Desde já, digo que não aceito o argumento de que se trata de uma nova realidade que implica a adaptação do código de estrada ou dos sinais de trânsito, que, como sabemos, são regras e símbolos que se pretendem universais. Nada disso!

Por outro lado, deixo claro que concordo com a criação de mecanismos que possam facilitar a circulação do trânsito e aumentar a segurança de todos, sobretudo em zonas de grande congestionamento, como acontece à porta das escolas no início e no final dos turnos letivos, pelo que concordo, obviamente, com a marcação de faixas específicas junto das escolas com aqueles objetivos.

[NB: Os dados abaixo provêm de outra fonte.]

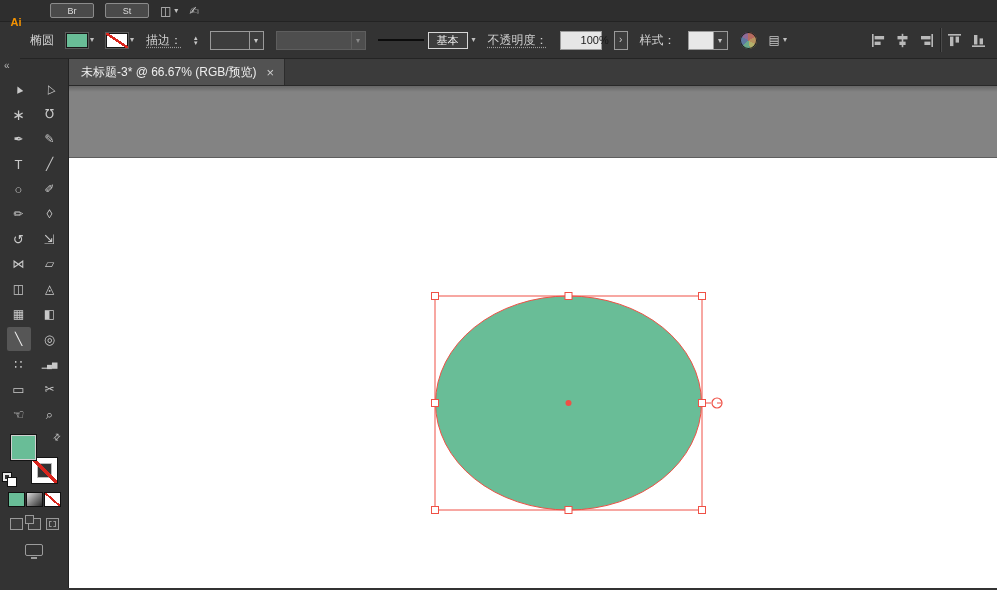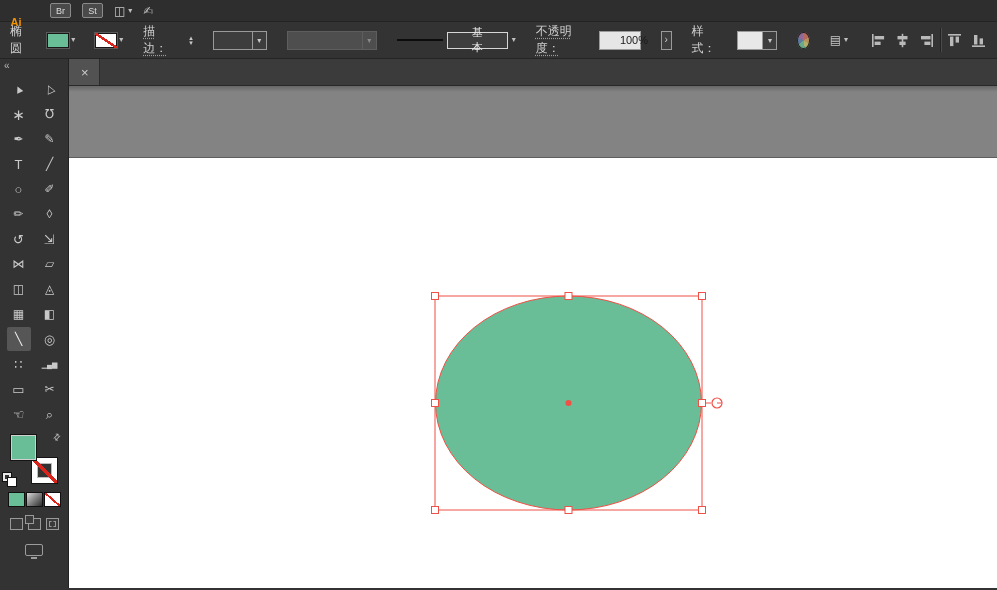--- a/index.html
+++ b/index.html
@@ -18,7 +18,7 @@
   .menus { display:flex; }
   .menu-item { padding: 0 10px; font-size:12px; color:#d4d4d4; line-height:21px; cursor:default; }
   .menubar-right { display:flex; align-items:center; gap:11px; margin-left:18px; }
-  .mini-btn { width:21px; height:15px; font-size:9px; color:#ddd; background:#4a4a4a;
+  .mini-btn { width:44px; height:15px; font-size:9px; color:#ddd; background:#4a4a4a;
               border:1px solid #8b8b8b; border-radius:2px; display:flex;
               align-items:center; justify-content:center; font-family:inherit; }
   .arrange { display:flex; align-items:center; gap:3px; color:#c8c8c8; font-size:12px; }

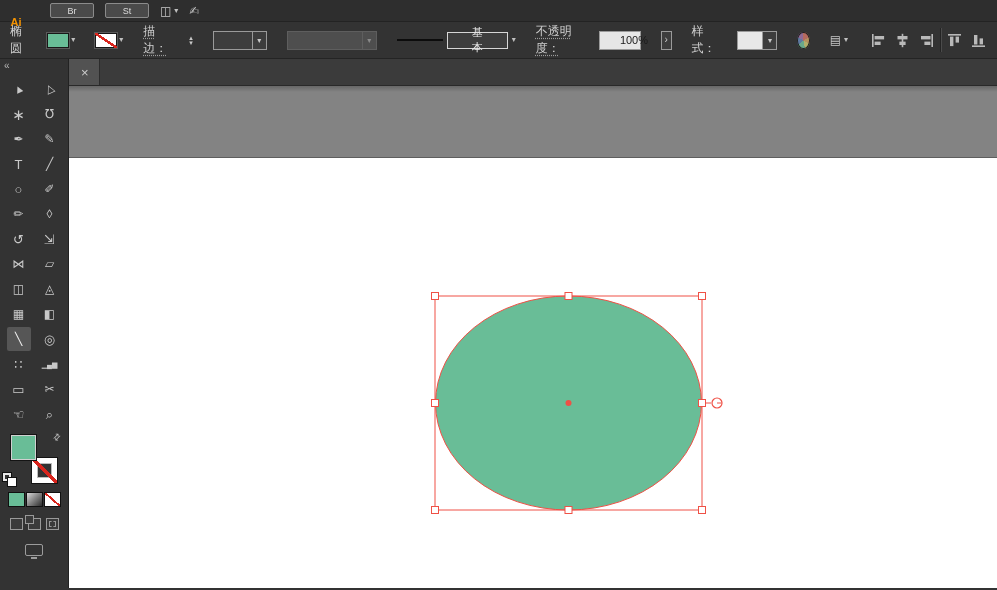--- a/index.html
+++ b/index.html
@@ -27,8 +27,8 @@
 
   
   .controlbar { height:37px; background:#333; border-bottom:1px solid #242424;
-                display:flex; align-items:center; gap:20px; padding:0 8px 0 10px;
-                font-size:12px; color:#d0d0d0; }
+                display:flex; align-items:center; gap:12px; padding:0 8px 0 10px;
+                font-size:12px; color:#d0d0d0;margin-left:20px; }
   .dd { display:flex; align-items:center; gap:2px; }
   .swatch { width:22px; height:15px; display:inline-block;
             box-shadow: inset 0 0 0 1px #181818, 0 0 0 1px #5a5a5a; }

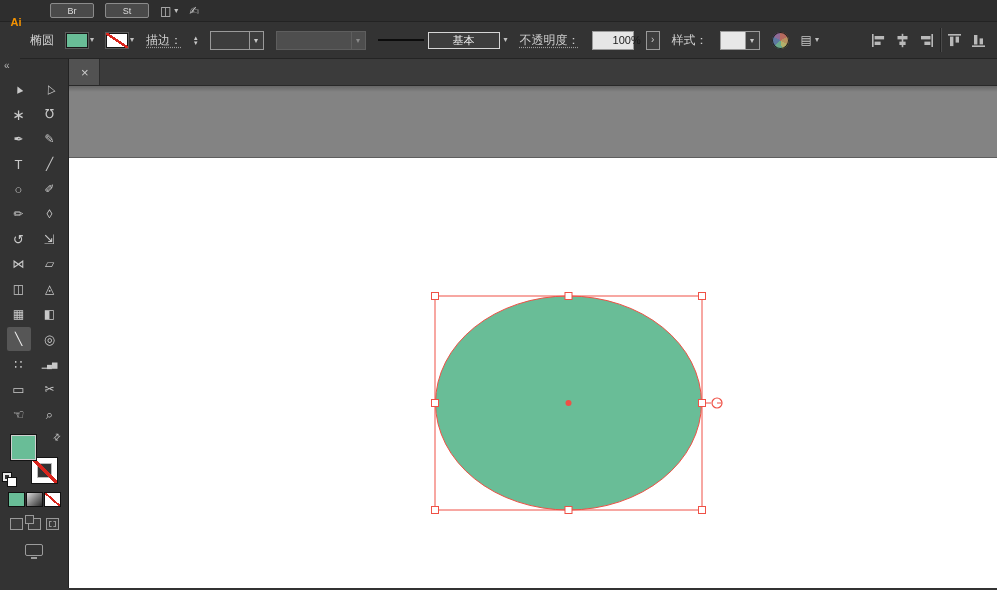--- a/index.html
+++ b/index.html
@@ -49,7 +49,7 @@
   .profile { display:flex; align-items:center; gap:4px; }
   .line-preview { width:46px; height:18px; display:flex; align-items:center; }
   .line-preview i { display:block; width:46px; height:2px; background:#0c0c0c; }
-  .basic-box { height:17px; border:1px solid #d6d6d6; background:#3d3d3d; padding:0 24px;
+  .basic-box { height:17px; border:1px solid #d6d6d6; background:#3d3d3d; padding:0 8px;
                display:flex; align-items:center; font-size:11px; color:#ececec; }
   .fld.light { background:#e6e6e6; color:#1b1b1b; display:flex; align-items:center;
                padding-left:20px; width:42px; height:19px; border:1px solid #9a9a9a; font-size:11px; }

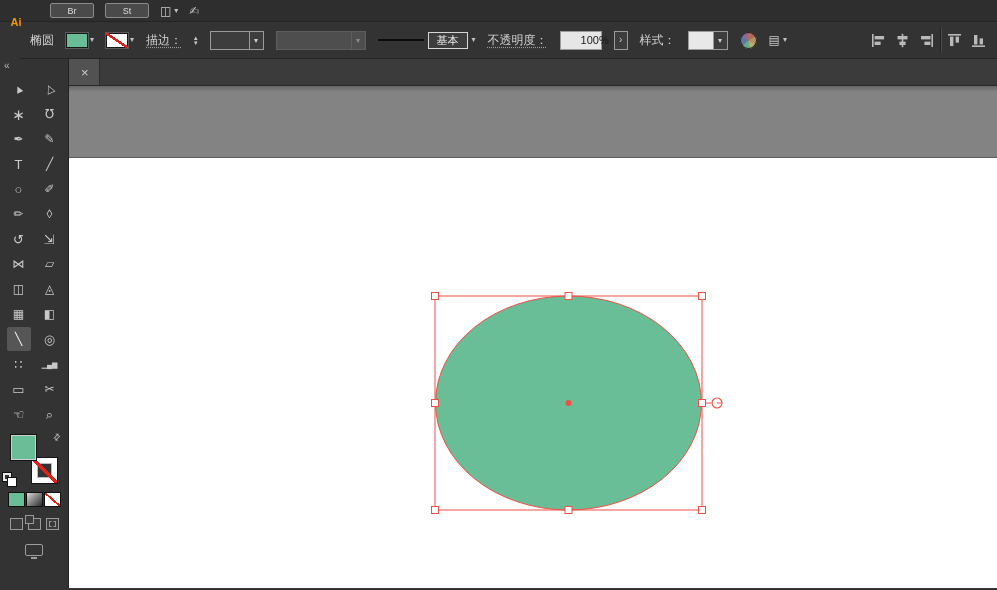--- a/index.html
+++ b/index.html
@@ -356,6 +356,7 @@
     <div class="doc-area">
       <div class="tabbar">
         <div class="tab">
+          <span>未标题-3* @ 66.67% (RGB/预览)</span>
           <span class="tab-close">×</span>
         </div>
       </div>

No entanto, aqui, a discussão é outra: este “kiss and ride” é uma pequeníssima amostra de uma epidemia – a incorporação, sem critério, de palavras e expressões inglesas no nosso vocabulário quotidiano – que alastra a olhos vistos por todo o lado e que está a causar não só danos gravíssimos à língua portuguesa, mas também às caraterísticas específicas do povo português. Ao aceitá-la sem resistência, estamos a contribuir para a desvalorização da língua portuguesa e a ajudar a matar a forma de ser português. Quanto mais desprezarmos a nossa língua, mais banais ficaremos e estaremos, no limite, a contribuir para a criação de seres humanos sem identidade própria.

Isto é diferente de aprender a falar outras línguas, o que é muito positivo e deve ser promovido. Aprender novas línguas enriquece; contaminar a língua portuguesa com estrangeirismos desnecessários empobrece-nos.

Ao longo da história da língua portuguesa, assistimos à evolução de palavras de origem estrangeira até serem incorporadas na linguagem corrente, a muitas polémicas sobre a importação de estrangeirismos, conhecemos grandes autores (Eça é um bom exemplo) que os usaram amiúde, mas o que hoje se passa é diferente de tudo o que alguma vez aconteceu à nossa língua.

É urgente pararmos, sob pena de, qualquer dia, nem falarmos, corretamente, português nem inglês!